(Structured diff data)

----

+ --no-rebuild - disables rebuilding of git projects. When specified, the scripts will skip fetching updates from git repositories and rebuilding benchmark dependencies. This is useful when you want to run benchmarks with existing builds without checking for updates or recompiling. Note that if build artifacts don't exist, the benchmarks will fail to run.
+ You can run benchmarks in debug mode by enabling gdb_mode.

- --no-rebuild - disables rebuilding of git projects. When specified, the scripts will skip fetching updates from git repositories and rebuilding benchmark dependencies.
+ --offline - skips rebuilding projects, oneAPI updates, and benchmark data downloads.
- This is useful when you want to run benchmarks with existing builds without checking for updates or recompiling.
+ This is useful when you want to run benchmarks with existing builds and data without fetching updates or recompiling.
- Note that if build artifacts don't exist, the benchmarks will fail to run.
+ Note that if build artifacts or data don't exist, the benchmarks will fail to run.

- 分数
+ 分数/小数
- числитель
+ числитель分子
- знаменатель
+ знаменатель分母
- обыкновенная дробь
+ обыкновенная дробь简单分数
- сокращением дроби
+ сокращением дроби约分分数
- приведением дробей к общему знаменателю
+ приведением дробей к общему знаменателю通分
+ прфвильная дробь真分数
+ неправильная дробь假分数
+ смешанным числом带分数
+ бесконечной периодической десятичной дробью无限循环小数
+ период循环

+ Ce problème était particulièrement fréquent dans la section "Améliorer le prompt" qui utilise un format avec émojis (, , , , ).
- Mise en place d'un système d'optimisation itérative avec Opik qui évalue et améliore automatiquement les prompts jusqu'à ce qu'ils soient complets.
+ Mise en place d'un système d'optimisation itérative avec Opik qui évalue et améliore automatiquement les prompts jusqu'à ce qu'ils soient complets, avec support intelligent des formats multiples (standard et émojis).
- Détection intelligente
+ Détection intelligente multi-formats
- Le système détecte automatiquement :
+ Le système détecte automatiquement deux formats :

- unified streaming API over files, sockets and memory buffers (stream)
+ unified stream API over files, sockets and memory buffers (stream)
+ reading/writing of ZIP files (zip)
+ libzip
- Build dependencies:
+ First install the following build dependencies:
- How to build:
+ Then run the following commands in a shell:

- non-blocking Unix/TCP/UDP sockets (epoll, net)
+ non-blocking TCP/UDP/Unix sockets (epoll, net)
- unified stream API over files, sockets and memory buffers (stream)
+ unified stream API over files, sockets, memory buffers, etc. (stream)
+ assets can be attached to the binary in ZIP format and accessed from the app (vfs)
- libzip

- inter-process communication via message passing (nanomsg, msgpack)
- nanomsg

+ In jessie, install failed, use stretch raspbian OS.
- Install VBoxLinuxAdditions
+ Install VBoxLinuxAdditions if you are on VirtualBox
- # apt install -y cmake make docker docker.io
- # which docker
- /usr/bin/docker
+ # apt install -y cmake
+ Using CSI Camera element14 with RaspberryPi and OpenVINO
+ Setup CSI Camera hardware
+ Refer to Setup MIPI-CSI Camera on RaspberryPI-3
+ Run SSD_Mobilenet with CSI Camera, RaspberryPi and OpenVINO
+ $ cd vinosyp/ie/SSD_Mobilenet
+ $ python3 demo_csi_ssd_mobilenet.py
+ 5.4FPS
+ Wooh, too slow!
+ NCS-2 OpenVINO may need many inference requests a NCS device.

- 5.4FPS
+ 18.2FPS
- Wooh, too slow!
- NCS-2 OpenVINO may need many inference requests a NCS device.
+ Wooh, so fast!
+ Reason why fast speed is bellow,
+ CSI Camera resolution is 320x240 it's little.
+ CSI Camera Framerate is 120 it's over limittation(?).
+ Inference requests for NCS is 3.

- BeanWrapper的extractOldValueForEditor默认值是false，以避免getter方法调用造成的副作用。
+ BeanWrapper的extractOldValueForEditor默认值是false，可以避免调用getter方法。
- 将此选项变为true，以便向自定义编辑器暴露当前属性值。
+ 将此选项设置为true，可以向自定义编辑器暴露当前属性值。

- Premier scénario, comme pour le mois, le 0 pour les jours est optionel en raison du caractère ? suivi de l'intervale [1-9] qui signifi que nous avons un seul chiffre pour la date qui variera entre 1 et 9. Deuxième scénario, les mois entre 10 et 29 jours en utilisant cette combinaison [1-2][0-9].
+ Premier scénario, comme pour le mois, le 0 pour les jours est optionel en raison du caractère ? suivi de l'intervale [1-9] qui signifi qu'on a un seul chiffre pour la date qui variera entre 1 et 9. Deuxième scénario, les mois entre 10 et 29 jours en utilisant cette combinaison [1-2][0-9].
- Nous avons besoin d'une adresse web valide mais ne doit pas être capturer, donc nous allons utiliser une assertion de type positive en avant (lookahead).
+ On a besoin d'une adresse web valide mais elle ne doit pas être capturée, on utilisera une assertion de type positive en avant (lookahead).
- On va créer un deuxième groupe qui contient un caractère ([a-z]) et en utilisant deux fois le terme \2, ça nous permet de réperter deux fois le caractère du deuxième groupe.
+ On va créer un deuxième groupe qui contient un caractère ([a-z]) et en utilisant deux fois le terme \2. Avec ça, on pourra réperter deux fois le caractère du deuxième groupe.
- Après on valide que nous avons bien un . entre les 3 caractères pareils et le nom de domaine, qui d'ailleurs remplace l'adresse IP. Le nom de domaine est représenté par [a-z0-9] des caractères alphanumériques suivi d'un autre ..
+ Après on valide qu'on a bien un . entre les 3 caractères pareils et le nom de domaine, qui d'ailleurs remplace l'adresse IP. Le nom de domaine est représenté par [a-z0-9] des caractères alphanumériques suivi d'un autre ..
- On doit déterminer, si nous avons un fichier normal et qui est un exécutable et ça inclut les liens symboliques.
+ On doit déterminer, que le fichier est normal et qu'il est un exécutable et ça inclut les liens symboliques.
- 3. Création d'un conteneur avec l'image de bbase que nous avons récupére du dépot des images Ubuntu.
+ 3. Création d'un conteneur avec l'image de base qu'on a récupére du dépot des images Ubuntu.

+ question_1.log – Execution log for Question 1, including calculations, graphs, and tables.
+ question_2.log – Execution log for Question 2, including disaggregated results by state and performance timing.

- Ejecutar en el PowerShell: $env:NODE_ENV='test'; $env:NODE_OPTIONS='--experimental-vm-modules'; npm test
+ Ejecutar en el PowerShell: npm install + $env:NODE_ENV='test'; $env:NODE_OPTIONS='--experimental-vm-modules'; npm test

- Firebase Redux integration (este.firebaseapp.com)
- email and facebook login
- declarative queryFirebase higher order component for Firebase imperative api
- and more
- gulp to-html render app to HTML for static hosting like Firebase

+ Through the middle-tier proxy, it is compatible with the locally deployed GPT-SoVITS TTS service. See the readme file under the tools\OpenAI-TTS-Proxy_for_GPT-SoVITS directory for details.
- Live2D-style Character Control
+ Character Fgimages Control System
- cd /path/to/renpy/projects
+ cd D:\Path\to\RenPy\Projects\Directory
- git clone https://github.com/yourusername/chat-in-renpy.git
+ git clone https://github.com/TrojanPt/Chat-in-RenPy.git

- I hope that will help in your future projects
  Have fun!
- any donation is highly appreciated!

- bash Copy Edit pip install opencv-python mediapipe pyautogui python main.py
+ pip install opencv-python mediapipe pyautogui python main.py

----

[Task goal] Begin at the line that has "- Nous avons" in the entries above; stop after the line that has "- On va créer". Transcribe exactly those lines and no others.

[Answer for this exercise]
- Nous avons besoin d'une adresse web valide mais ne doit pas être capturer, donc nous allons utiliser une assertion de type positive en avant (lookahead).
+ On a besoin d'une adresse web valide mais elle ne doit pas être capturée, on utilisera une assertion de type positive en avant (lookahead).
- On va créer un deuxième groupe qui contient un caractère ([a-z]) et en utilisant deux fois le terme \2, ça nous permet de réperter deux fois le caractère du deuxième groupe.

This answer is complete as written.